When at last Bea was thin, Weiss rewarded her with a shopping spree and a feather hair extension. “I’m not a different person just because I lost sixteen pounds,” says Bea in the final paragraph of the piece. “A tear rolls down her beautiful cheek, past the glued-in feather,” writes Weiss. This mother-daughter hunger game — the train-wreck fascination of which has reportedly now earned Weiss a book contract — is a veritable orchard of low-hanging fruit, as far as cause for outrage is concerned. But before you sharpen your pitchforks, I’d like to make an odd suggestion.

Instead of universally condemning Weiss, perhaps we ought to be thanking her. In putting herself out there for the world to despise, she has lifted the lid on the little-discussed but vitally important issue of how difficult it is for parents with their own food-and-body-image issues to nourish and nurture their children in healthy ways, particularly when they’re up against a culture that endlessly (and hypocritically) reinforces their own worst tendencies.

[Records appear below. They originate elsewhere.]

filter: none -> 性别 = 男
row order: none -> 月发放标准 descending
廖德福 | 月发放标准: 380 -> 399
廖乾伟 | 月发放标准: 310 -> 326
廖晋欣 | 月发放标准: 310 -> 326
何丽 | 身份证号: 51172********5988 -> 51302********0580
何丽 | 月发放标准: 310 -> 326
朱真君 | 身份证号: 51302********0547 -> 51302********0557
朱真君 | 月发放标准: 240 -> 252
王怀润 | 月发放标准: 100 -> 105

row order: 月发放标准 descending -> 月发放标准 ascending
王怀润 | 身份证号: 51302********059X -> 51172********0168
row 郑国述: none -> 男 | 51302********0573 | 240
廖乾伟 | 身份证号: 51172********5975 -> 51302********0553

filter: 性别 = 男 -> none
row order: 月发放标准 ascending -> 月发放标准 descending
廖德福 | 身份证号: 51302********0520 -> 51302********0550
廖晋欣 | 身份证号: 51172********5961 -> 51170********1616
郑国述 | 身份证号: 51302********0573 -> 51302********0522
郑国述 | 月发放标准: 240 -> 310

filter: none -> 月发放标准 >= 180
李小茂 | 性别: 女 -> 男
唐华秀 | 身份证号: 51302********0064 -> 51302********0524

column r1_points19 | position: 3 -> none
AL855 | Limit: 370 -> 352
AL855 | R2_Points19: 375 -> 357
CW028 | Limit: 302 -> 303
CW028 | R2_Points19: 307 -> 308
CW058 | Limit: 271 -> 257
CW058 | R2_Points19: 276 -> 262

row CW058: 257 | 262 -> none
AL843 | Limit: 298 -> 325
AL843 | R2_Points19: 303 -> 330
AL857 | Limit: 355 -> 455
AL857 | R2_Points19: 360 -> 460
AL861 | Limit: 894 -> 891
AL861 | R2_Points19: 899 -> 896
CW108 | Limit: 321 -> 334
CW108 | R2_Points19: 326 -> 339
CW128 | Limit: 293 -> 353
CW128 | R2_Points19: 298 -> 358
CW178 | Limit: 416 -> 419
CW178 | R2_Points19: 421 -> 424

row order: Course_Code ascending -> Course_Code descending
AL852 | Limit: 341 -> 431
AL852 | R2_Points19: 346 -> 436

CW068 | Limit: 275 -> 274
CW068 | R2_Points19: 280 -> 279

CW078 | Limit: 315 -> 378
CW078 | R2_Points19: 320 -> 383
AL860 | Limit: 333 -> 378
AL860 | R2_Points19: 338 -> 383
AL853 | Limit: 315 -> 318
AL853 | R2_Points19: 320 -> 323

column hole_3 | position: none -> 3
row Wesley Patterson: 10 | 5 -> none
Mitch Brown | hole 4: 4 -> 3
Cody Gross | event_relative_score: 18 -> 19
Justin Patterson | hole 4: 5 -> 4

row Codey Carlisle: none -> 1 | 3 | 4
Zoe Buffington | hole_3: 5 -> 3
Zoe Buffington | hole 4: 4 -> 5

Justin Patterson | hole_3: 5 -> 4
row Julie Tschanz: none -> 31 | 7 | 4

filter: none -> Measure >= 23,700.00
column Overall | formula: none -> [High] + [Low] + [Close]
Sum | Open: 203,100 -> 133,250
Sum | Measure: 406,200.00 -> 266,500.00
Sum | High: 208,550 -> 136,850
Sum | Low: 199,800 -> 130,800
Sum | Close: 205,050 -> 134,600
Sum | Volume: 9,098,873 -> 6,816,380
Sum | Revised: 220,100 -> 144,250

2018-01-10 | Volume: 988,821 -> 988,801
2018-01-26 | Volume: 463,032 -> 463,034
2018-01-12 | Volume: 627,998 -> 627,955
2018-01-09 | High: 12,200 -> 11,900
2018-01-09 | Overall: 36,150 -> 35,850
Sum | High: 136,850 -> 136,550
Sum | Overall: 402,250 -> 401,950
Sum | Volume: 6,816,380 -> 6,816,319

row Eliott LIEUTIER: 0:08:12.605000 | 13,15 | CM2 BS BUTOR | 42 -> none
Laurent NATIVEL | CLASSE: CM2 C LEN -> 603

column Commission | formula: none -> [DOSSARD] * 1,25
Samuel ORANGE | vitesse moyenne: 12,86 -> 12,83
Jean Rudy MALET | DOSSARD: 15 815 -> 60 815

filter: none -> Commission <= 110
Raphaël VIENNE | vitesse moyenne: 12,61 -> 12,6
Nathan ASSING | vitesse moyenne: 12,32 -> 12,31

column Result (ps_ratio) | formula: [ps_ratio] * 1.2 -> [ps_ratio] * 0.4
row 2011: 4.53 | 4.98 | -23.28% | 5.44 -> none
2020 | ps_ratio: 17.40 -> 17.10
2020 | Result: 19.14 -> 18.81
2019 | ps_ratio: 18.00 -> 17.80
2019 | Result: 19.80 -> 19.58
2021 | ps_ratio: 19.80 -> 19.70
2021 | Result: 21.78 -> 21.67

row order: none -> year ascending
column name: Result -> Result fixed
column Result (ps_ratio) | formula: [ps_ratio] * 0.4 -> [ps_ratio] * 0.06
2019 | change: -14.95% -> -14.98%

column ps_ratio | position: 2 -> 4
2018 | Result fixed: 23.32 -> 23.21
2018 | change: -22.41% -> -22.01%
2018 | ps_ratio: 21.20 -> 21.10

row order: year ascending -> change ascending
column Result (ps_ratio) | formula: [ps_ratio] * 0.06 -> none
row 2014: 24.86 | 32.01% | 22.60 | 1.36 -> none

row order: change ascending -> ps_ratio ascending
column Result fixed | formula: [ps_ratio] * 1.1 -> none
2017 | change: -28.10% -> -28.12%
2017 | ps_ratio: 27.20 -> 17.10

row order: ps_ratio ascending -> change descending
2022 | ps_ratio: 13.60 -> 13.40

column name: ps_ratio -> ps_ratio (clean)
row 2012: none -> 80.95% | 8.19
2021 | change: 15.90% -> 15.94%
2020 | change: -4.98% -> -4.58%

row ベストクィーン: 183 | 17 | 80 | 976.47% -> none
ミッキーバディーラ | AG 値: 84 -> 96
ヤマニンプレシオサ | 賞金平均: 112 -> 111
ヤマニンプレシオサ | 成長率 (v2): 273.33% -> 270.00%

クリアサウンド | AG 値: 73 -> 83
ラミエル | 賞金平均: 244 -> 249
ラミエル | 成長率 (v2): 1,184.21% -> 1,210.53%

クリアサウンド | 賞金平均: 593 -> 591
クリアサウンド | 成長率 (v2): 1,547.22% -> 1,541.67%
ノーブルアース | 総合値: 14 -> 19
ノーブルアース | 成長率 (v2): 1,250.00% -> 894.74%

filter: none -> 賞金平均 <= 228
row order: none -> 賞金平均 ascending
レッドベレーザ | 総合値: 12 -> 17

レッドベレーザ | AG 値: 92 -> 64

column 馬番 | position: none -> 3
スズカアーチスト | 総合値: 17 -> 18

Let’s not forget: the current crop of moms were our country’s first generation of girls and young women to register an epidemic level of eating disorders. In the sorts of communities from which Weiss and Bea hail — an “affluent, achievement-driven” universe as Weiss puts it — weight obsession is essentially the norm. Weiss herself, she admits, has been involved in an all-out war on her weight since childhood. “I hated how my body looked and devoted an inordinate amount of time trying to change it,” she says, detailing her adventures in dieting, fasting and obsessing. “I have not ingested any food, looked at a restaurant menu, or been sick to the point of vomiting without silently launching a complicated mental algorithm about how it will affect my weight.”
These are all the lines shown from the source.